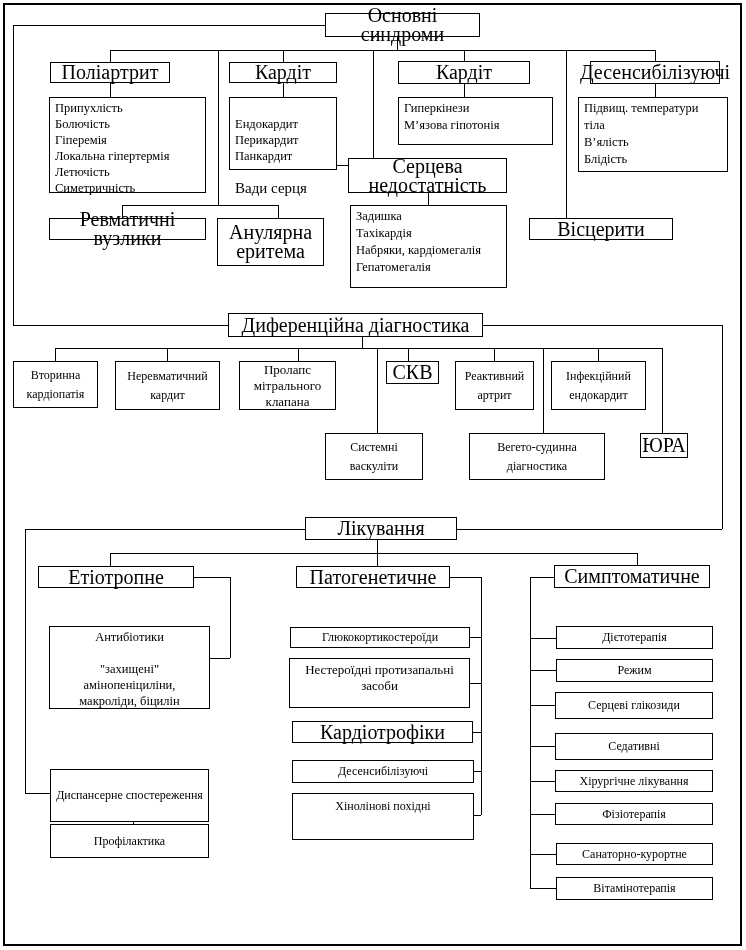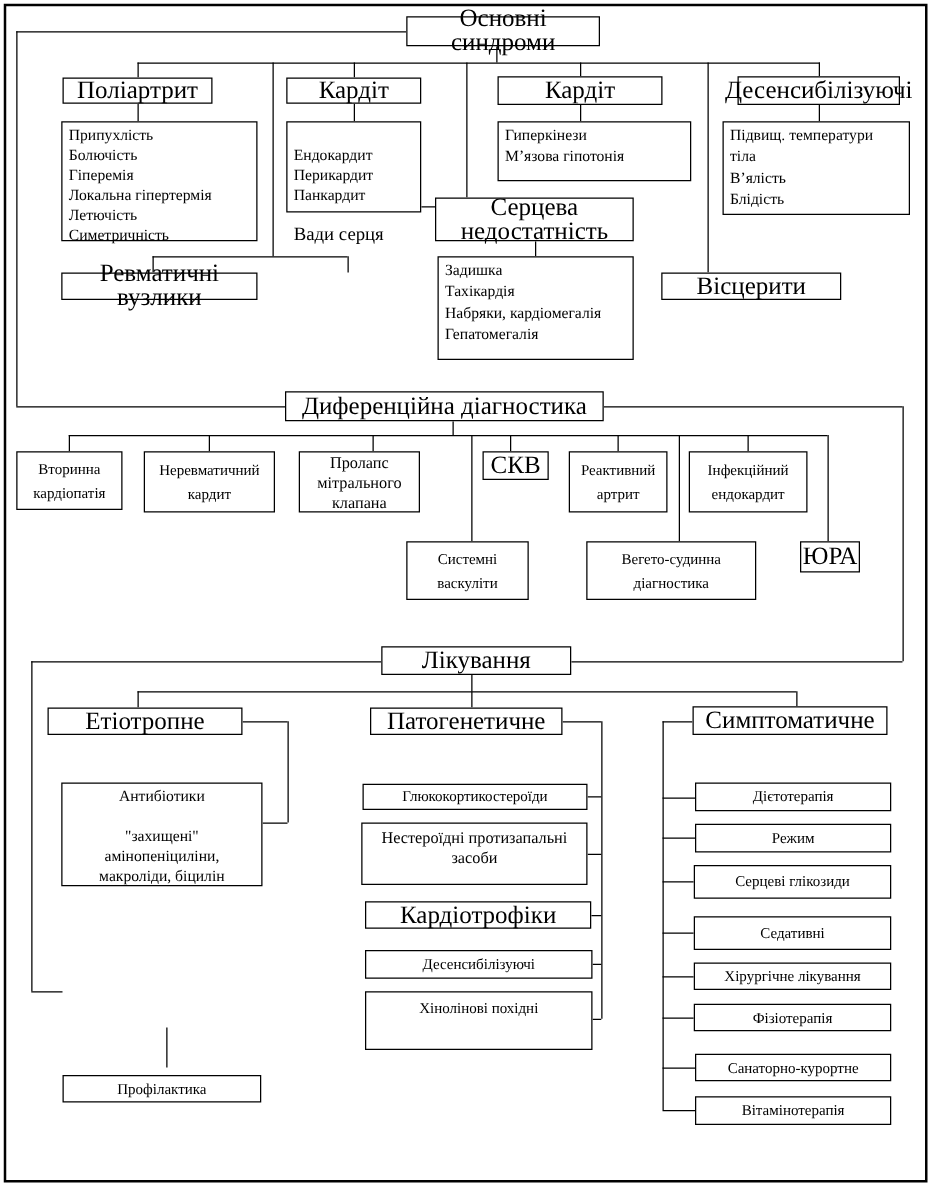--- a/index.html
+++ b/index.html
@@ -122,20 +122,21 @@
 В’ялість
 Блідість</div>
 
   <div class="node hdr" style="left:348px;top:158px;width:159px;height:35px">Серцева недостатність</div>
   <div class="node list" style="left:350px;top:205px;width:157px;height:83px;line-height:17px">Задишка
 Тахікардія
 Набряки, кардіомегалія
 Гепатомегалія</div>
 
   <div class="node hdr" style="left:49px;top:218px;width:157px;height:22px">Ревматичні вузлики</div>
+  <div class="node hdr" style="left:217px;top:218px;width:107px;height:48px;align-items:flex-start;padding-top:4px">Анулярна еритема</div>
   <div class="node hdr" style="left:529px;top:218px;width:144px;height:22px">Вісцерити</div>
 
   <div class="node hdr" style="left:228px;top:313px;width:255px;height:24px">Диференційна діагностика</div>
 
   <div class="node hdr14" style="left:13px;top:361px;width:85px;height:47px">Вторинна кардіопатія</div>
   <div class="node hdr14" style="left:115px;top:361px;width:105px;height:49px">Неревматичний кардит</div>
   <div class="node hdr13" style="left:239px;top:361px;width:97px;height:49px">Пролапс мітрального клапана</div>
   <div class="node hdr" style="left:386px;top:361px;width:53px;height:23px">СКВ</div>
   <div class="node hdr14" style="left:455px;top:361px;width:79px;height:49px">Реактивний артрит</div>
   <div class="node hdr14" style="left:551px;top:361px;width:95px;height:49px">Інфекційний ендокардит</div>
@@ -144,21 +145,22 @@
   <div class="node hdr" style="left:640px;top:433px;width:48px;height:25px">ЮРА</div>
 
   <div class="node hdr" style="left:305px;top:517px;width:152px;height:23px">Лікування</div>
 
   <div class="node hdr" style="left:38px;top:566px;width:156px;height:22px">Етіотропне</div>
   <div class="node ctr" style="left:49px;top:626px;width:161px;height:83px">Антибіотики
 
 "захищені"
 амінопеніциліни,
 макроліди, біцилін</div>
-  <div class="node hdr14" style="left:50px;top:860px;width:159px;height:22px">Профілактика</div>
+  <div class="node hdr14" style="left:50px;top:769px;width:159px;height:53px">Диспансерне спостереження</div>
+  <div class="node hdr14" style="left:50px;top:824px;width:159px;height:34px">Профілактика</div>
 
   <div class="node hdr" style="left:296px;top:566px;width:154px;height:22px">Патогенетичне</div>
   <div class="node hdr14" style="left:290px;top:627px;width:180px;height:21px">Глюкокортикостероїди</div>
   <div class="node hdr13 top" style="left:289px;top:658px;width:181px;height:50px">Нестероїдні протизапальні засоби</div>
   <div class="node hdr" style="left:292px;top:721px;width:181px;height:22px">Кардіотрофіки</div>
   <div class="node hdr14" style="left:292px;top:760px;width:182px;height:23px">Десенсибілізуючі</div>
   <div class="node hdr14 top" style="left:292px;top:793px;width:182px;height:47px">Хінолінові похідні</div>
 
   <div class="node hdr" style="left:554px;top:565px;width:156px;height:23px">Симптоматичне</div>
   <div class="node hdr14" style="left:556px;top:626px;width:157px;height:23px">Дієтотерапія</div>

Work task
What is the number of lines in the listing that include "Профілактика"? Answer with that number only.

Output below
2